Well you've gone this far already with the tenacity, if you feel there are lots of areas that need more might as well finish the job and do another blanket. Just as long as your not going over you're yearly limit.

By the way, your grass really recovered well from how it looked coming out of winter. If it wasn't for the bleaching it would be looking very well.


----------



## MarkAguglia (Jul 13, 2017)

SNOWBOB11 said:


> Well you've gone this far already with the tenacity, if you feel there are lots of areas that need more might as well finish the job and do another blanket. Just as long as your not going over you're yearly limit.
> 
> By the way, your grass really recovered well from how it looked coming out of winter. If it wasn't for the bleaching it would be looking very well.


Right?? I did do some seeding but it recovered really well from the condition it was in with all the snow mold and whatnot!!

And I agree... I'm going to essentially sacrifice the spring (being that it'll be a white patchy mess another 30+ days) but I think it'll be worth it in the long run to do a 2nd app as long as it doesn't actually hurt anything. It won't be above the yearly limit at 5oz/acre rate.


----------



## g-man (Jun 15, 2017)

I don't think you should use tenacity again. The bleached areas is just from over application. Get WBG CCO for the clover.


----------



## SNOWBOB11 (Aug 31, 2017)

MarkAguglia said:


> SNOWBOB11 said:
> 
> 
> > Well you've gone this far already with the tenacity, if you feel there are lots of areas that need more might as well finish the job and do another blanket. Just as long as your not going over you're yearly limit.
> ...


Keep in mind I'm no expert so if g-man is sceptical for more tenacity maybe you should listen to his advice. If it is only really clover that is left you might be better off with the weed b gon like he mentioned. My thinking was if you still had some bentgrass and you've already gone this far maybe best to just rid of it once and for all. But as I said I'm not an expert so definitely consider what others say first.


----------



## MarkAguglia (Jul 13, 2017)

g-man said:


> I don't think you should use tenacity again. The bleached areas is just from over application. Get WBG CCO for the clover.

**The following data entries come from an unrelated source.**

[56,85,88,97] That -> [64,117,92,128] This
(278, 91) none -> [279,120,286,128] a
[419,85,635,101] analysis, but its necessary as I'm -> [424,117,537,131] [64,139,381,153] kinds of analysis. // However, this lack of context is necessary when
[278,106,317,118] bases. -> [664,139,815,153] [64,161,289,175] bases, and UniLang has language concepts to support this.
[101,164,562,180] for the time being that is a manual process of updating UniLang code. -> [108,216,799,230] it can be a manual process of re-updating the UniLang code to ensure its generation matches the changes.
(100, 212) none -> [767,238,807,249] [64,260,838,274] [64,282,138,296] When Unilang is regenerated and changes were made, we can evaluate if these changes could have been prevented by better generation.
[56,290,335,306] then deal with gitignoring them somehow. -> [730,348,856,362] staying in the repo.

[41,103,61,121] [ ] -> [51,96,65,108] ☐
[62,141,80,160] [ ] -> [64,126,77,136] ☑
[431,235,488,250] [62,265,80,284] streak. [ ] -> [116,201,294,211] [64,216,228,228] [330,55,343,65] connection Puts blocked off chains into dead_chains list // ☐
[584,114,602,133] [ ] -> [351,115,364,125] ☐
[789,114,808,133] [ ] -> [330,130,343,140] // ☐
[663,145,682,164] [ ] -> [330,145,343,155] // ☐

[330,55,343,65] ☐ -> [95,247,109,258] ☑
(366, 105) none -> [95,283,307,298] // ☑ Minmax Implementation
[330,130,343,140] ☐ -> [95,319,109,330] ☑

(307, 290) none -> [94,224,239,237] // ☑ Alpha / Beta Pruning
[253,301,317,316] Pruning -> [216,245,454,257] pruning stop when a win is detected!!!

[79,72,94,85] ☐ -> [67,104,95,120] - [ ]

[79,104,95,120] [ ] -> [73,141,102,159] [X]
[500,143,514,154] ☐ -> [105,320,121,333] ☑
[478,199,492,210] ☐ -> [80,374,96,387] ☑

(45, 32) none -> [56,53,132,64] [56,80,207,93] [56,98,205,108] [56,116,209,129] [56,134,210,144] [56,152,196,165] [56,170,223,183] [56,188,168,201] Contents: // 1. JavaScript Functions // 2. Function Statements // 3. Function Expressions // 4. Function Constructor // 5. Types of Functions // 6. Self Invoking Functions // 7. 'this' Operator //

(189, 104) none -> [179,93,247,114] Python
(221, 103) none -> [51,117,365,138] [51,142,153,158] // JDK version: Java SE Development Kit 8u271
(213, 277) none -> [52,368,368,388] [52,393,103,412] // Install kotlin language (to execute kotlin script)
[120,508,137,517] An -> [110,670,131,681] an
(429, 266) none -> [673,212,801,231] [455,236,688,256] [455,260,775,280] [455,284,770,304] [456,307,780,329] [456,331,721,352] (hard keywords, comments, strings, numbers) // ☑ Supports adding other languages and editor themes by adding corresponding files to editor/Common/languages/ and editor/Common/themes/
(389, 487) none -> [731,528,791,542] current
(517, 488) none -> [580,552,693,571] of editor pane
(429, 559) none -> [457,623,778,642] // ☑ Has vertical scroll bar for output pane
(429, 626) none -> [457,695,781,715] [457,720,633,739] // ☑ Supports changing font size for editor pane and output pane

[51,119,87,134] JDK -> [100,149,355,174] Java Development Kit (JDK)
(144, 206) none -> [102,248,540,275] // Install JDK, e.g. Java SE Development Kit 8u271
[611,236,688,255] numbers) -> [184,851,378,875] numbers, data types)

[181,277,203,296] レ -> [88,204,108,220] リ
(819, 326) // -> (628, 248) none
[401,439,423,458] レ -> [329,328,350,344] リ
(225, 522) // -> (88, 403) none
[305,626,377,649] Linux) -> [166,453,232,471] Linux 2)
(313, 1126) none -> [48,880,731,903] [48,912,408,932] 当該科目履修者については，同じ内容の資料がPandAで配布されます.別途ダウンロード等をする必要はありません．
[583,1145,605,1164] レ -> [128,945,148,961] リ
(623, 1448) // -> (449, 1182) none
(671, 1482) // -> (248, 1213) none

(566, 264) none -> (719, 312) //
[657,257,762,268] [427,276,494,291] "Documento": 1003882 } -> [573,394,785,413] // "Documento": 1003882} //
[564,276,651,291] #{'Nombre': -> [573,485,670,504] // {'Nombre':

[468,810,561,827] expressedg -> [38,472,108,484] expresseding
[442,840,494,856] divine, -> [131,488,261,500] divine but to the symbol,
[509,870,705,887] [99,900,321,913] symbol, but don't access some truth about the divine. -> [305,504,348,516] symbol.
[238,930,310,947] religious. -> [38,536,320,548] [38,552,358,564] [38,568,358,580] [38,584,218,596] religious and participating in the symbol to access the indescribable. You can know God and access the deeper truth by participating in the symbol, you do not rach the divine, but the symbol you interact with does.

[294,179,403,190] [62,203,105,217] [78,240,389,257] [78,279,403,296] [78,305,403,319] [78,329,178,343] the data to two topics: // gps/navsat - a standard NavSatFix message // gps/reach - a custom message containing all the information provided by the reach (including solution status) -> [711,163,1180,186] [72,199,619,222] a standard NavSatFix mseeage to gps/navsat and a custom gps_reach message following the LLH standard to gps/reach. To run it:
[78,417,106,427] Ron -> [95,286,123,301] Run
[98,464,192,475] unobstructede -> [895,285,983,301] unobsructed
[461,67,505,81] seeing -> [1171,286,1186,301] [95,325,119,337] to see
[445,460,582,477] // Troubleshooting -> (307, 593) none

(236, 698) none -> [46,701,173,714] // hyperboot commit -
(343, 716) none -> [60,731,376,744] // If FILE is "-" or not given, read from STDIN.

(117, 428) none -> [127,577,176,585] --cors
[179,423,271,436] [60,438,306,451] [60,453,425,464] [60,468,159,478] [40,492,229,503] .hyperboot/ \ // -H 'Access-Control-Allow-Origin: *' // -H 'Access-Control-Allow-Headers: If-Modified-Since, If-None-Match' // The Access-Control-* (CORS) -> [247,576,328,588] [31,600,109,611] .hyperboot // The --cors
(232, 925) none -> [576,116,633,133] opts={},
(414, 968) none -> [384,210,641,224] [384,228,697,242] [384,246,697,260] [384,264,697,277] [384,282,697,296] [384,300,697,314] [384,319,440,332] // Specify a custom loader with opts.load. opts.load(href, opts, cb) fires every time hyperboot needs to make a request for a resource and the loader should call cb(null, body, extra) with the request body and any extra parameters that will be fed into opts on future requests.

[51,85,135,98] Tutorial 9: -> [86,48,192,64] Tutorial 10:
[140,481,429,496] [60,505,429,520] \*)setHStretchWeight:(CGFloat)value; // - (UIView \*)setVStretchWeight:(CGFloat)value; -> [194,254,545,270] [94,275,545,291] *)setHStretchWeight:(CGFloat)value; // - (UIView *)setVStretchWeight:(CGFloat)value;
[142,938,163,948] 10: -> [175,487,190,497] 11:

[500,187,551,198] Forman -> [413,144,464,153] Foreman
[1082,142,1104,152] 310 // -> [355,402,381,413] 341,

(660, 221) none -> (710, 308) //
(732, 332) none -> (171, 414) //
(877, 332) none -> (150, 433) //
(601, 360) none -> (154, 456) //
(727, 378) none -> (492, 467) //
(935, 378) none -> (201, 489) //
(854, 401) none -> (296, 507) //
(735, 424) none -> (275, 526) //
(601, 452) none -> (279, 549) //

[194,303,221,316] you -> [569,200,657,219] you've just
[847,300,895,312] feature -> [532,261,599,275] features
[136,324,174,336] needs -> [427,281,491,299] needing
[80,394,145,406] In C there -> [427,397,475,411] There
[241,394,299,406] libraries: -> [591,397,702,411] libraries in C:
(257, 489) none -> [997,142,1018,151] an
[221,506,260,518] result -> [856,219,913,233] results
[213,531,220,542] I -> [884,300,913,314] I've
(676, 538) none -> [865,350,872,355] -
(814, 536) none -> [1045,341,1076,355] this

Ok, I'm listening.. it says to do 2-3 applications. I'm not too worried about the cover you are definitely right on using WBG or something similar for that. But what about the bentgrass? Will 1 app be enough? It was my main target. It looks awful in summer and since I mow tall, it grows like wild and makes half the lawn look brown. I'll follow your directive.


----------



## g-man (Jun 15, 2017)

If bent, then only treat the bent. I think I posted reports on rate/frequency for bent before.


----------



## MarkAguglia (Jul 13, 2017)

g-man said:


> If bent, then only treat the bent. I think I posted reports on rate/frequency for bent before.


Ok, I have a very hard time telling what is and isn't now that it's all lit up but I think I can tell by the bigger patches. I'll look up spot spraying rates.


----------